[Medan | 11 Juni 2025] Saham PT Aneka Tambang Tbk (ANTM) merosot tajam sebesar 5,51% ke posisi Rp3.260 per saham pada perdagangan Selasa (10/6/2025), di tengah meningkatnya kekhawatiran publik terhadap aktivitas pertambangan nikel di wilayah Raja Ampat, Papua Barat Daya.
Penurunan ini terjadi setelah Greenpeace merilis laporan yang menyoroti kegiatan tambang di Pulau Gag, Pulau Kawe, dan Pulau Manuran — yang dikategorikan sebagai pulau kecil dan dilindungi oleh UU No. 1 Tahun 2014 tentang pengelolaan wilayah pesisir dan pulau-pulau kecil. Greenpeace menyebut adanya kerusakan lingkungan akibat pembukaan lahan hutan seluas lebih dari 500 hektare dan limpasan tanah yang menyebabkan sedimentasi di wilayah pesisir.
Salah satu perusahaan yang disorot dalam laporan tersebut adalah PT Gag Nikel, anak usaha Antam yang memiliki Izin Usaha Pertambangan (IUP) sejak 2017. Laporan ini menuai reaksi keras dari masyarakat dan aktivis lingkungan, baik secara langsung maupun melalui media sosial.
Menanggapi hal tersebut, Menteri ESDM Bahlil Lahadalia memutuskan untuk menghentikan sementara seluruh aktivitas tambang nikel di kawasan Raja Ampat.

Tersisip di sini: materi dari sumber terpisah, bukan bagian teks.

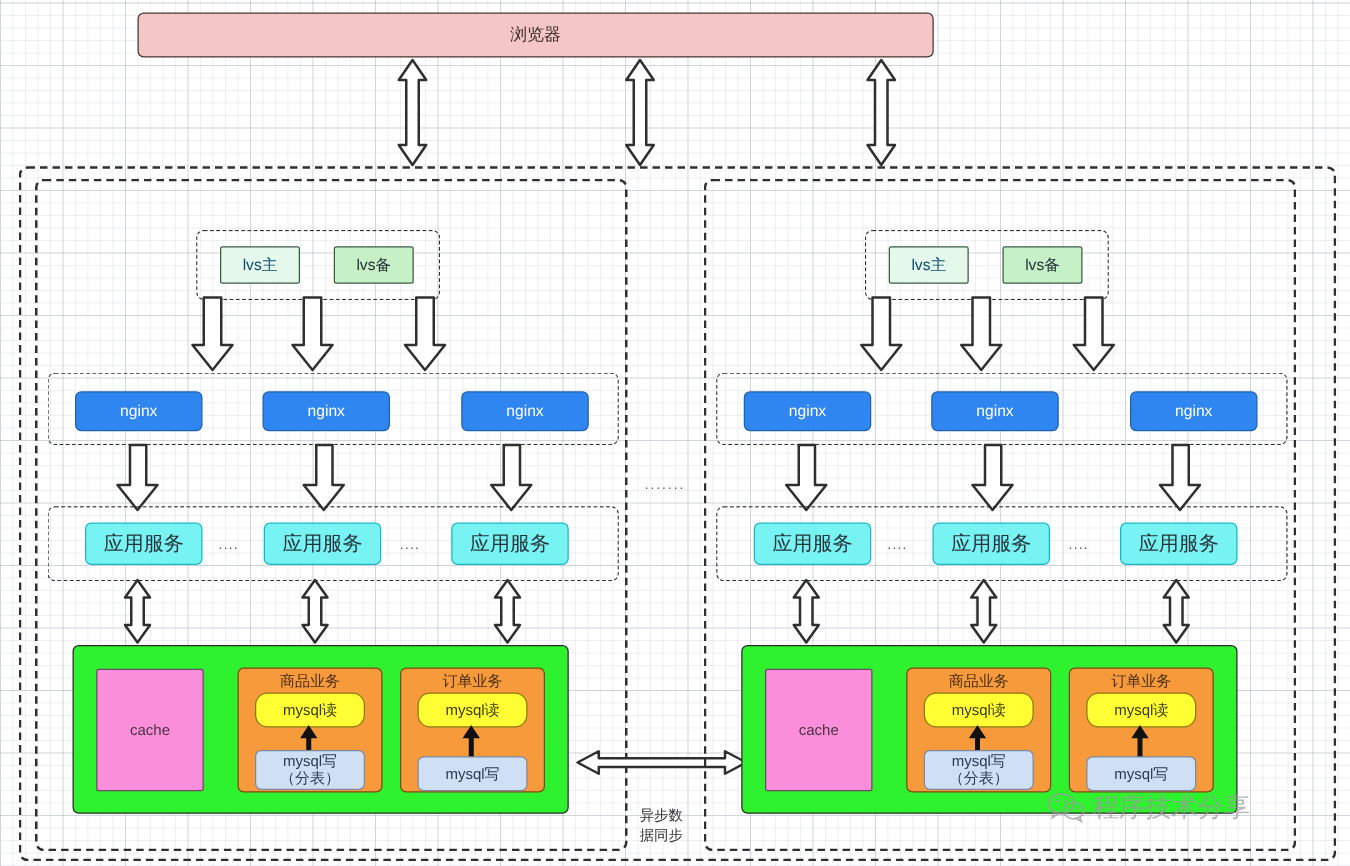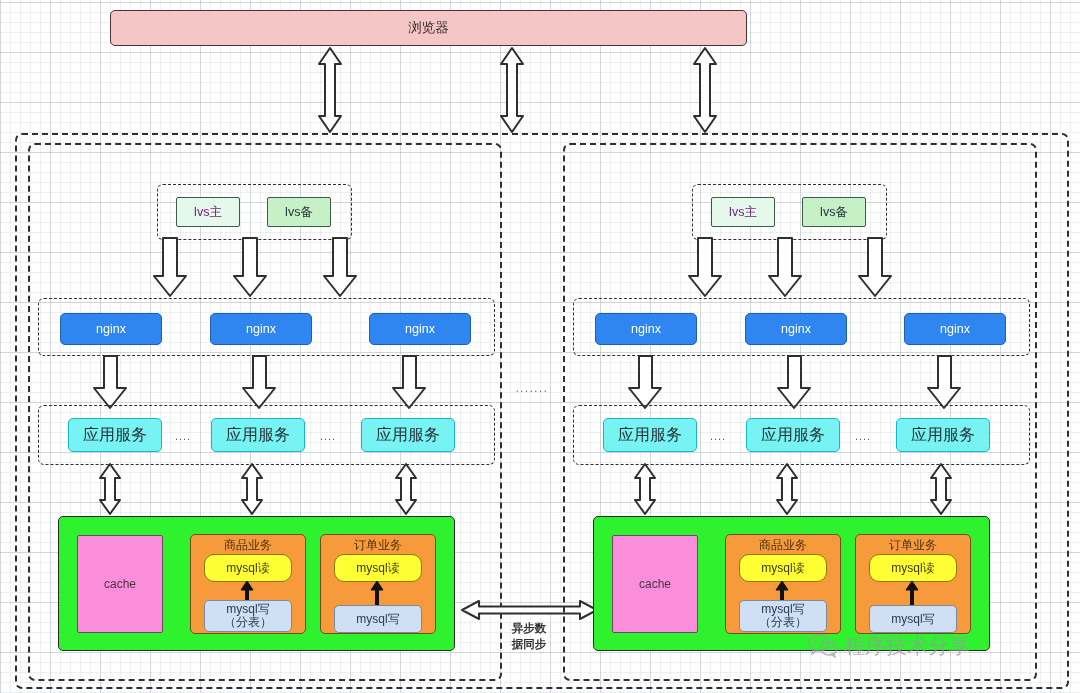--- a/index.html
+++ b/index.html
@@ -44,7 +44,7 @@
   
   .lvs-main{
     width:62px;height:28px;background:#e4f8ec;border:1.4px solid #3d5c46;
-    border-radius:2px;color:#701a75;font-size:12.5px;
+    border-radius:2px;color:#0c4a6e;font-size:12.5px;
   }
   .lvs-backup{
     width:62px;height:28px;background:#c6f0c6;border:1.4px solid #3d5c46;

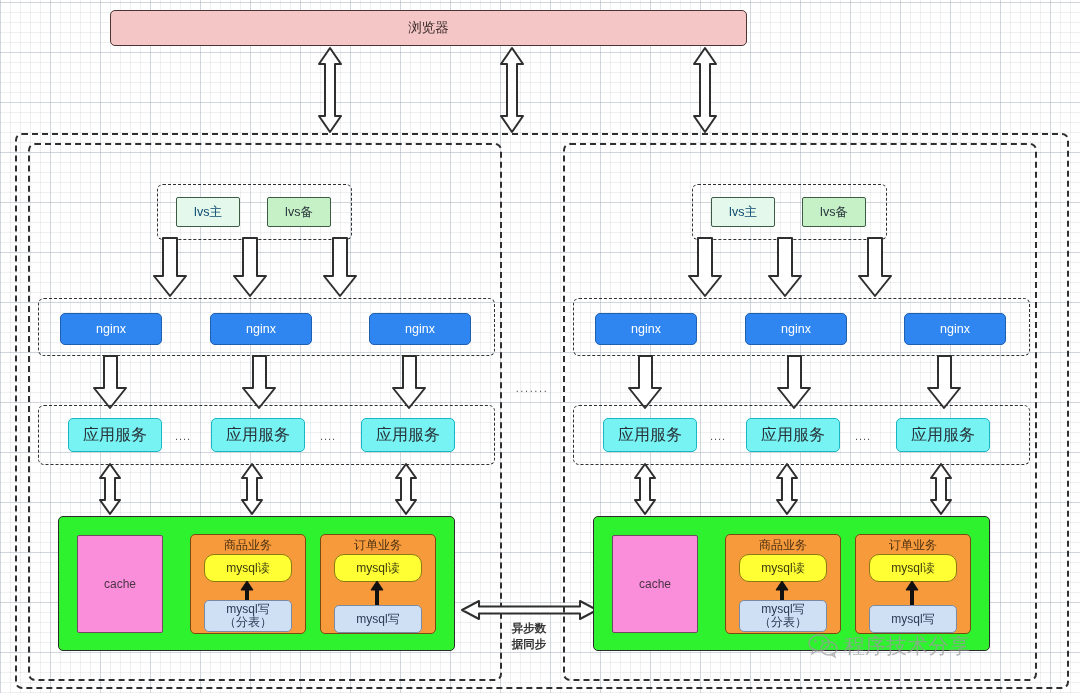--- a/index.html
+++ b/index.html
@@ -221,7 +221,7 @@
     <polygon points="0,10 17,1 17,6.5 118,6.5 118,1 135,10 118,19 118,13.5 17,13.5 17,19"></polygon>
   </g>
 </svg>
-<div class="abs sync-label" style="left:484px;top:621px;font-weight:bold;">
+<div class="abs sync-label" style="left:484px;top:646px;">
   <div>异步数</div>
   <div>据同步</div>
 </div>

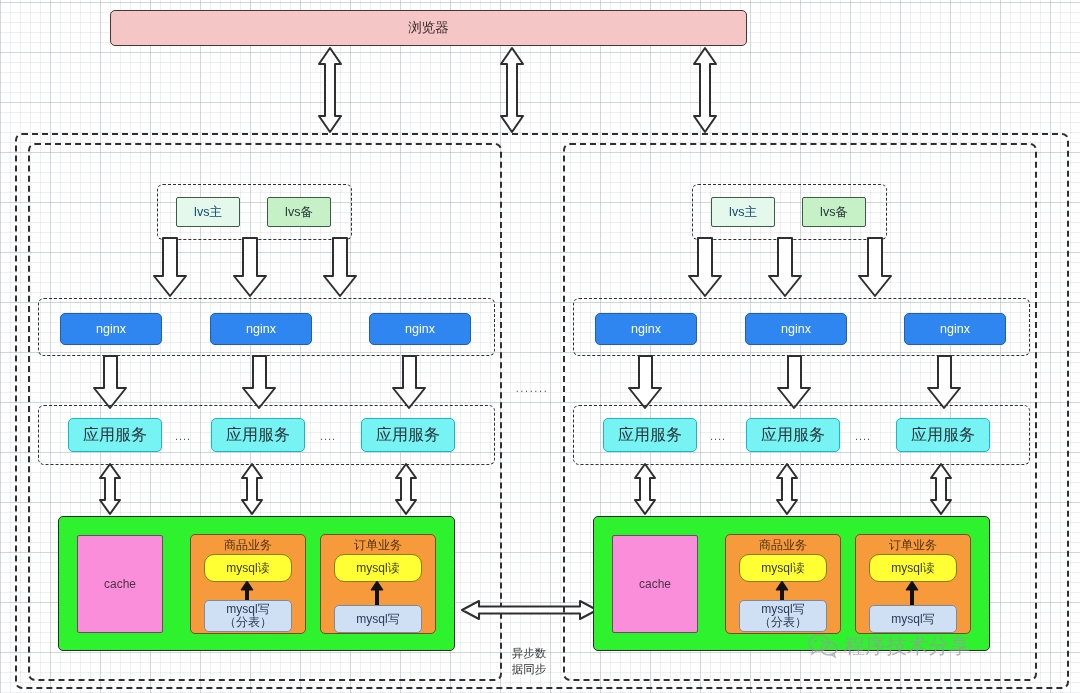--- a/index.html
+++ b/index.html
@@ -325,7 +325,7 @@
   <span>mysql写</span>
 </div>
 
-<div class="abs watermark" style="left:808px;top:632px;">
+<div class="abs watermark" style="left:838px;top:632px;">
   <svg width="30" height="24" viewBox="0 0 30 24">
     <ellipse cx="11" cy="9" rx="10" ry="8" fill="none" stroke="#9a9a9a" stroke-width="1.4"></ellipse>
     <polygon points="5,15 4,20 9,16.5" fill="none" stroke="#9a9a9a" stroke-width="1.4"></polygon>

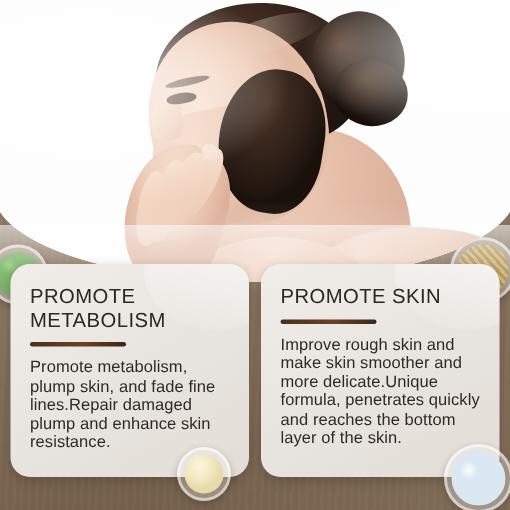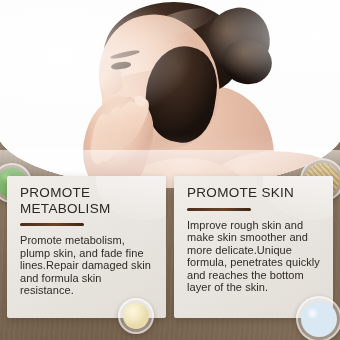--- a/index.html
+++ b/index.html
@@ -327,8 +327,8 @@
     min-width: 0;
     height: 142px;
     box-sizing: border-box;
-    padding: 9px 11px 10px 13px;
-    border-radius: 2px;
+    padding: 14px 11px 10px 13px;
+    border-radius: 13px;
     background: linear-gradient(150deg, #f1eeea 0%, #e9e5e0 45%, #e2ddd7 100%);
     box-shadow: 0 3px 7px rgba(55,38,24,.28);
     overflow: hidden;

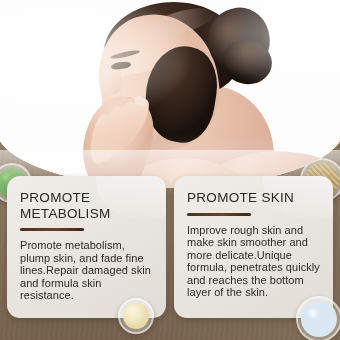--- a/index.html
+++ b/index.html
@@ -433,7 +433,7 @@
     <div class="card">
       <p class="card-title">PROMOTE METABOLISM</p>
       <div class="card-rule"></div>
-      <p class="card-body">Promote metabolism, plump skin, and fade fine lines.Repair damaged skin and formula skin resistance.</p>
+      <p class="card-body">Promote metabolism, plump skin, and fade fine lines.Repair damaged plump and enhance skin resistance.</p>
     </div>
 
     <div class="card">

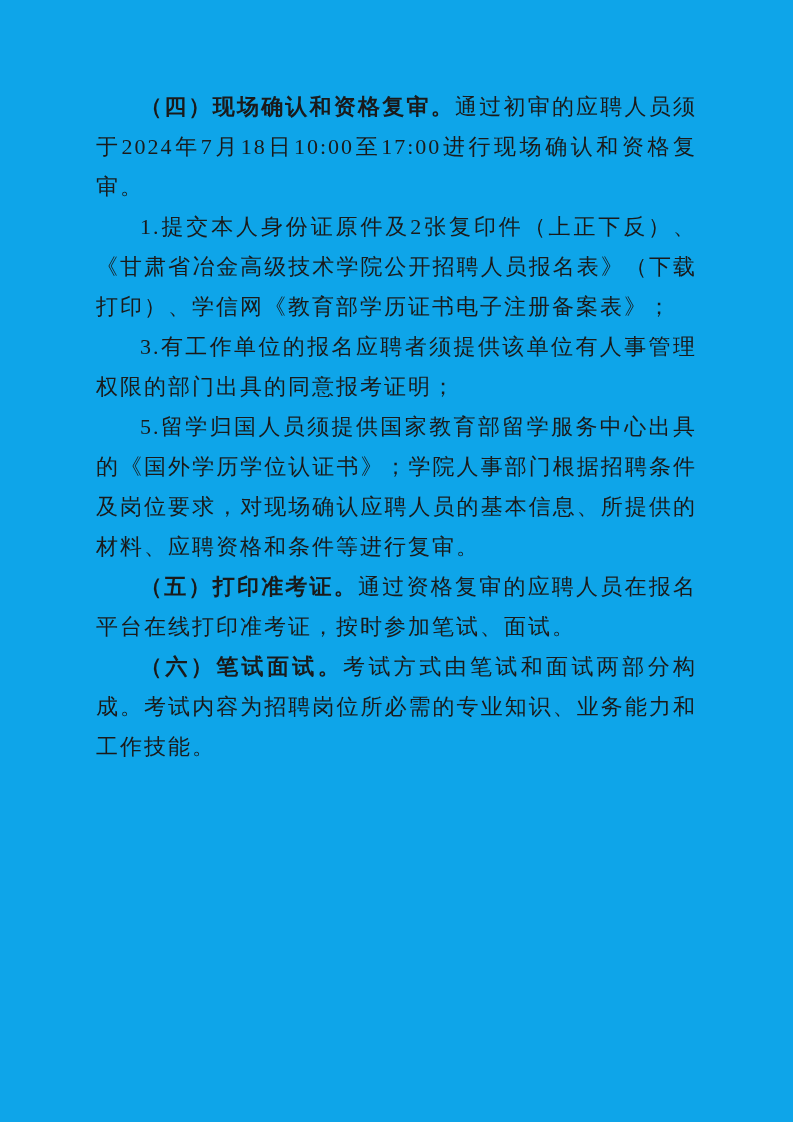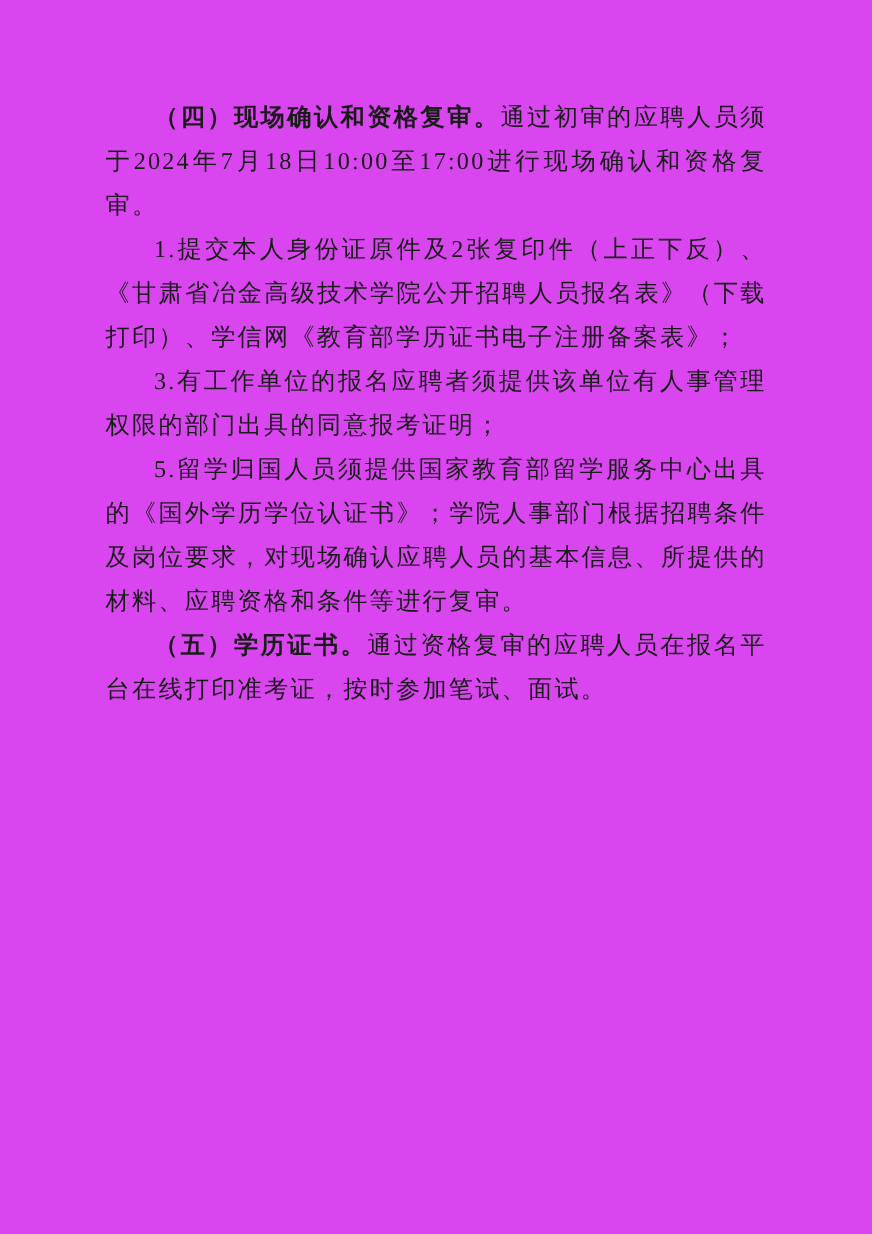--- a/index.html
+++ b/index.html
@@ -11,7 +11,7 @@
     position: relative;
     width: 793px;
     height: 1122px;
-    background: #d946ef;
+    background: #0ea5e9;
     box-sizing: border-box;
     padding: 87px 96px 0 96px;
     overflow: hidden;

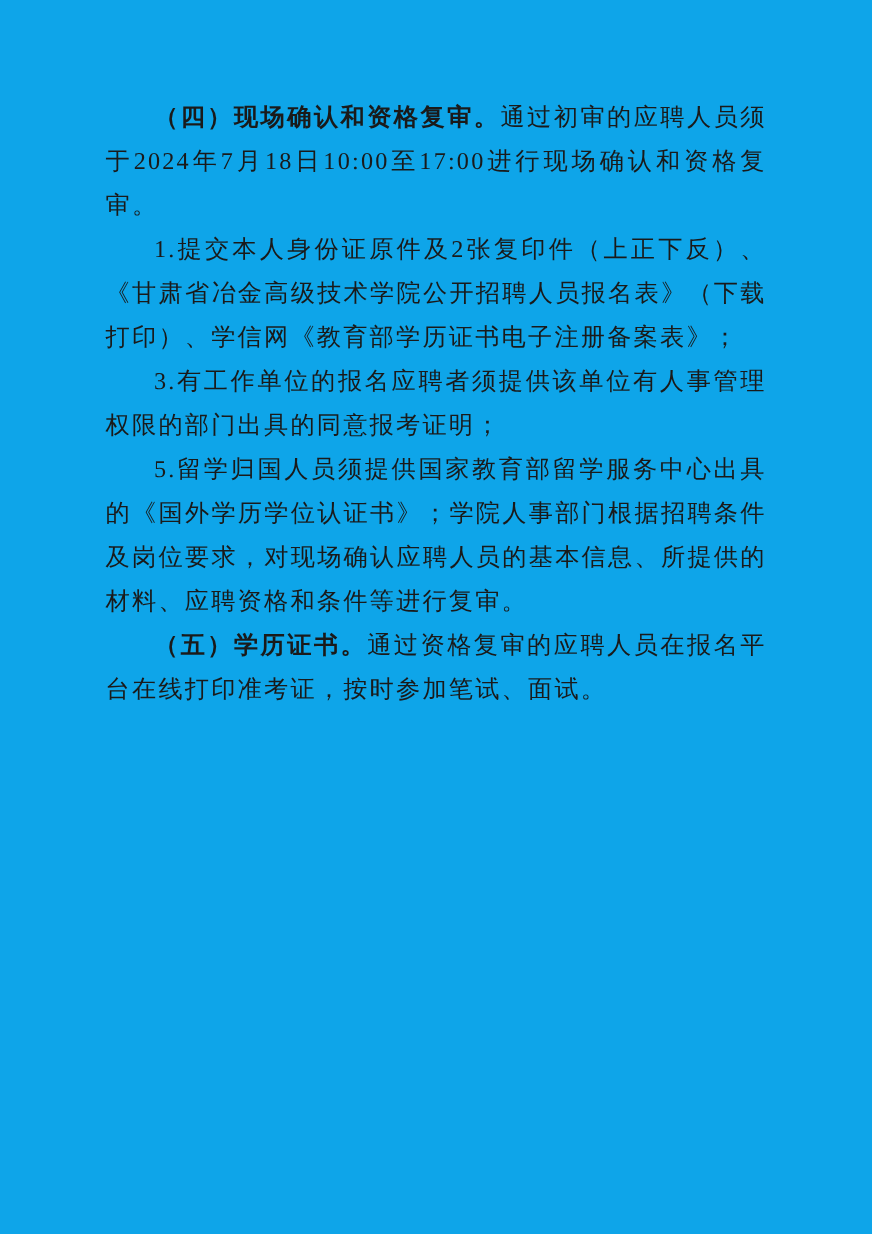--- a/index.html
+++ b/index.html
@@ -51,7 +51,7 @@
 
     <p><b class="lead"></b><span>5.留学归国人员须提供国家教育部留学服务中心出具的《国外学历学位认证书》；学院人事部门根据招聘条件及岗位要求，对现场确认应聘人员的基本信息、所提供的材料、应聘资格和条件等进行复审。</span></p>
 
-    <p><b class="lead">（五）学历证书。</b><span>通过资格复审的应聘人员在报名平台在线打印准考证，按时参加笔试、面试。</span></p>
+    <p><b class="lead">（五）打印准考证。</b><span>通过资格复审的应聘人员在报名平台在线打印准考证，按时参加笔试、面试。</span></p>
 
 
   </div>

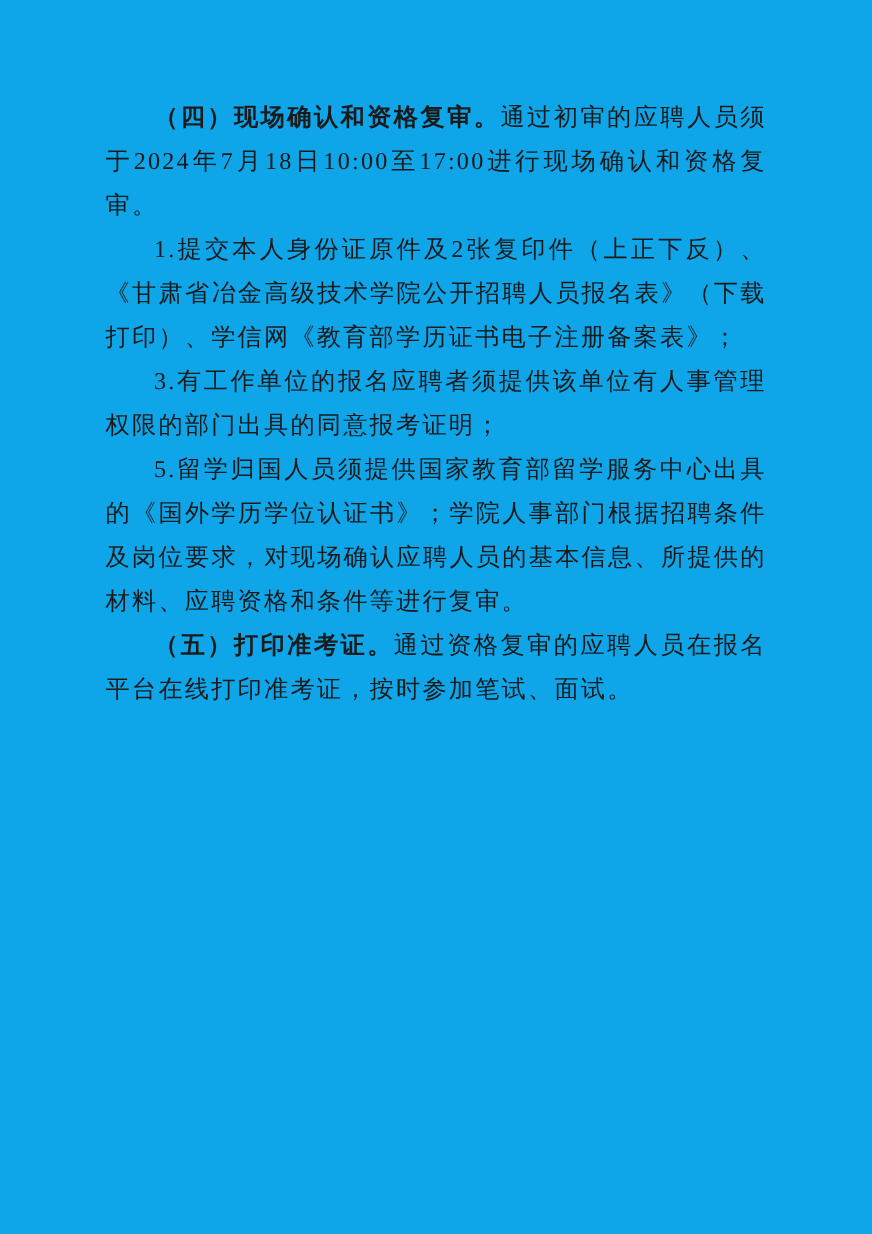--- a/index.html
+++ b/index.html
@@ -53,6 +53,7 @@
 
     <p><b class="lead">（五）打印准考证。</b><span>通过资格复审的应聘人员在报名平台在线打印准考证，按时参加笔试、面试。</span></p>
 
+    <p><b class="lead">（六）笔试面试。</b><span>考试方式由笔试和面试两部分构成。考试内容为招聘岗位所必需的专业知识、业务能力和工作技能。</span></p>
 
   </div>
 </div>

Selain itu, izin operasional PT Gag Nikel dibekukan guna dilakukan evaluasi menyeluruh terhadap kepatuhan perusahaan terhadap prinsip good mining practice. Langkah ini bertujuan untuk memastikan bahwa kegiatan tambang tidak menyalahi aturan dan tidak merusak ekosistem pulau-pulau kecil.
Dalam laporan tahunan Antam 2024, cadangan nikel PT Gag Nikel tercatat cukup besar, yaitu 11,96 juta wet metrik ton limonite dan 44,08 juta wet metrik ton saprolite. Meski lokasi tambang utama ANTM berada di Maluku Utara, Gag Nikel menjadi tambang kedua terbesar berdasarkan jumlah cadangan. Diperkirakan, kontribusi produksinya terhadap total produksi ANTM mencapai 15–18%.
Dengan begitu, meskipun dampaknya terhadap total produksi tergolong terbatas, penghentian operasional ini tetap menimbulkan kekhawatiran pasar, terutama terkait aspek regulasi dan keberlanjutan lingkungan.